Wednesday, July 11, 2012

April Fun

 I was putting off writing about April because we did so many things.  For my very last spring break at Fresno State, I went to Utah by myself to hang out my sister who was going to school at Southern Utah University in Cedar City.  I drove there on Friday (and got stuck in random traffic jams in the middle of the desert) and we went traveling on Saturday morning.  


We started in Zions National Park that is right next door to Cedar City.  We hiked to the Weeping Wall and hiked to a waterfall coming off a rock.


There is a tunnel that separates the two sides of Zions.  One side has red rock and the other has grey.  This is a picture of the east side.  The mesa in the background is called checkerboard mesa because of the cool grooves in the rock.


That afternoon we drove by Lake Powell and through Monument Valley.  The white spots in the picture above are Native American trailers and houses.  They were right up on the base of the rocks.  It kind of cheapened the view.  That night we slept in a little campground with four other groups.  When we were about to go to bed, Katie locked the car and then shouted.  She had locked the keys in the car.
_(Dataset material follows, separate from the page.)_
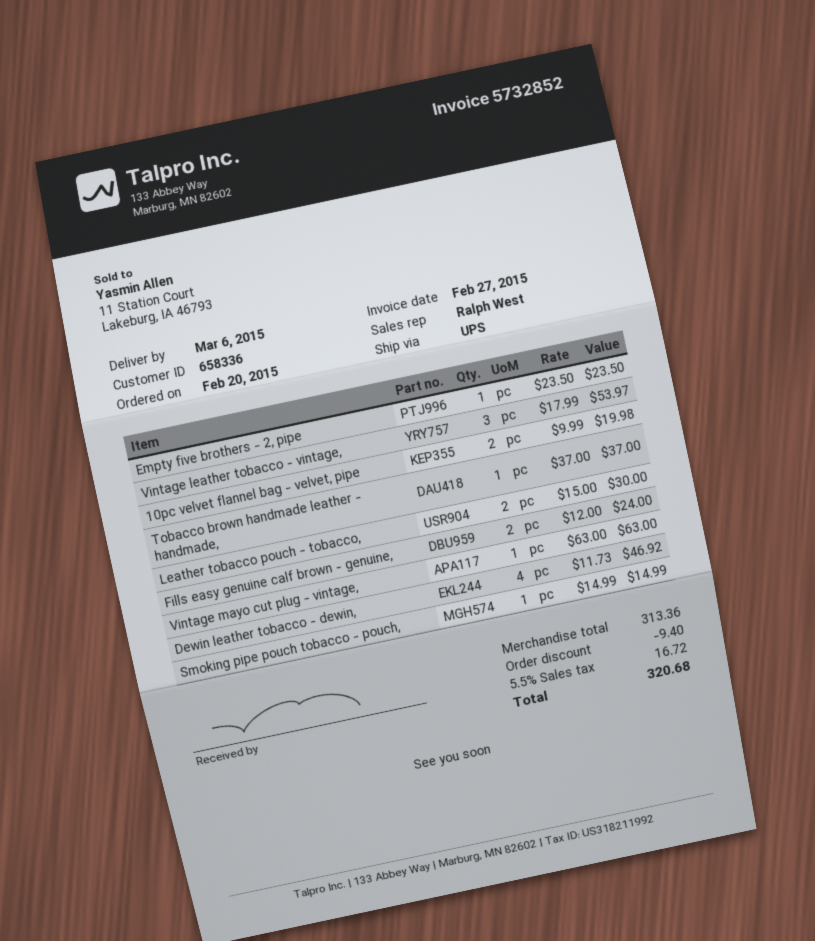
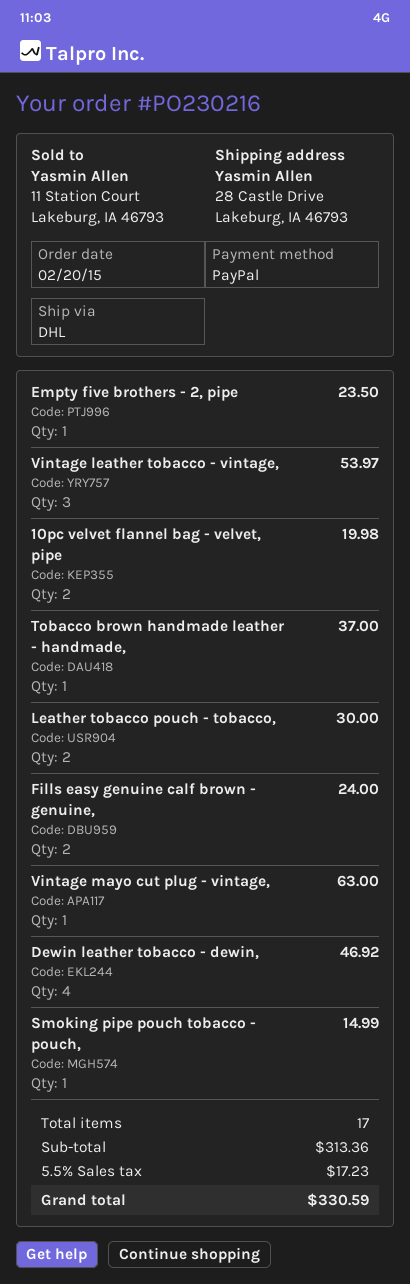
shipping method: UPS -> DHL
discount: 9.40 -> none
tax: 5.5% = 16.72 -> 5.5% = 17.23
total: 320.68 -> 330.59

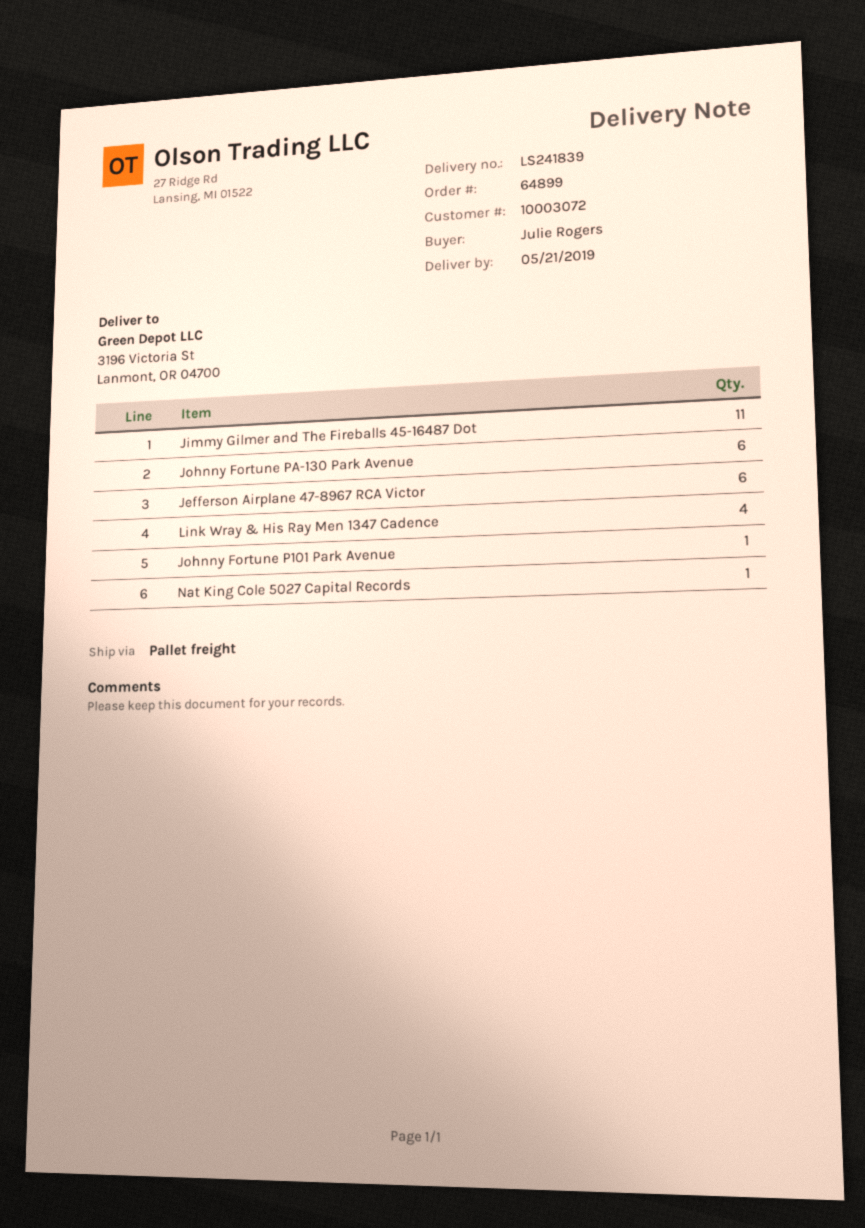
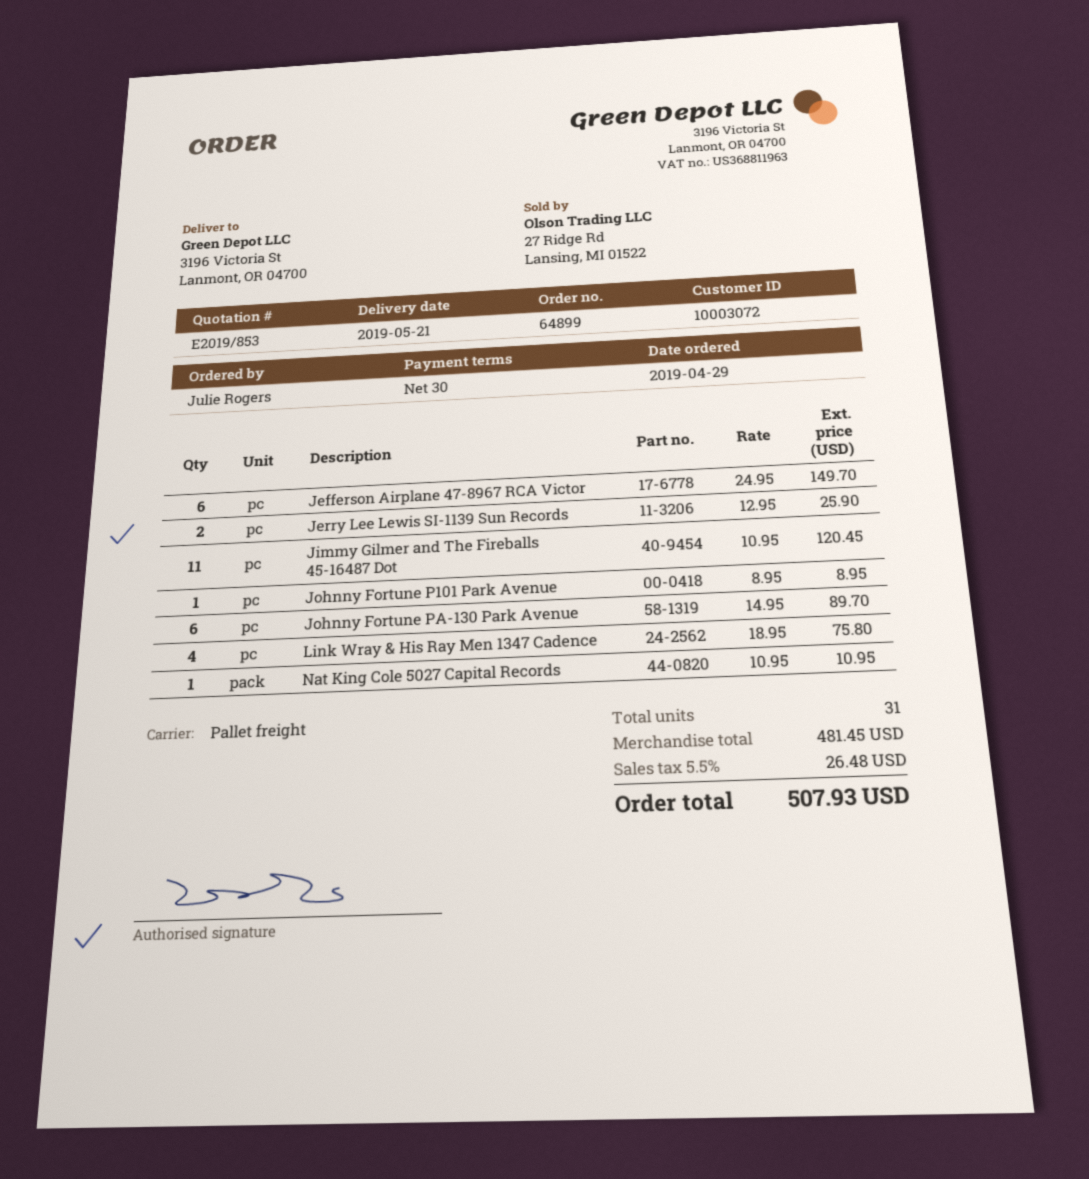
Jerry Lee Lewis SI-1139 Sun Records: none -> 2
We had to ask the neighboring campers, and the camp host to help us get the car unlocked.  It took about forty minutes.


The next day we drove to Mesa Verde National Park in Colorado.  I had never been there and loved it. The windows and doors were so small.  I could not believe how small they were.


That night we drove to Arches National Park and hiked to the viewpoint for the Delicate Arch which is on the Utah license plate.  Notice the wind?  Katie and I camped in one of the only remained campsites, because the Moab rock crawler weekend was happening.  It snowed that night and poor Katie almost froze.  I had to keep knocking snow off the tent.


After it snowed for an hour and a half, it rained for another hour and melted all of the snow.  We thought we wouldn't be able to do any hiking, but we got to everything.  The above picture is the Landscape Arch.


Here is Katie scrambling up the trail.  It was so windy while we were hiking.  We were adopted by a nice couple from Alberta who took pictures of Katie and I at the cool arches.  We had to cross a rock dragons back that was eight feet wide and twenty feet down on both sides.  It was blowing 40 miles and hour.


This is the last arch we went to.  We drove back to Katie's apartment after this because we were both tired.  I left Utah two days later after walking around her campus and eating vintage ice cream sodas from a soda jerk.


The day after I got home, we met the other part of my family at Big Bend State Park by the coast.  We went on a ten mile hike with them.


We saw lots of banana slugs.


My mom was not able to make the whole hike, but here are those who did.  Left to Right: Fabian (the German exchange student Luke was exchanging with), Jonas (the year long German exchange student), me, my dad, and my brother Luke.  Chase is taking the picture.


That night, my parents went to a hotel and left us with the boys.  Chase played a climbing game with them with the giant fallen redwood across from our camp, and he played monopoly with them.  While playing monopoly, a raccoon stole trail mix out of Fabian's open backpack and ran up a tree.


Two weeks after the hiking fun, it snowed in the mountains.  We took advantage of the snow and went for one last cross country ski jaunt.  The dog loved it.


Chuck and Sam snow shoed.


One of the lakes behind the Miller's house


One of the trees shedding the snow after the storm.

May is next and it won't be as long, I promise.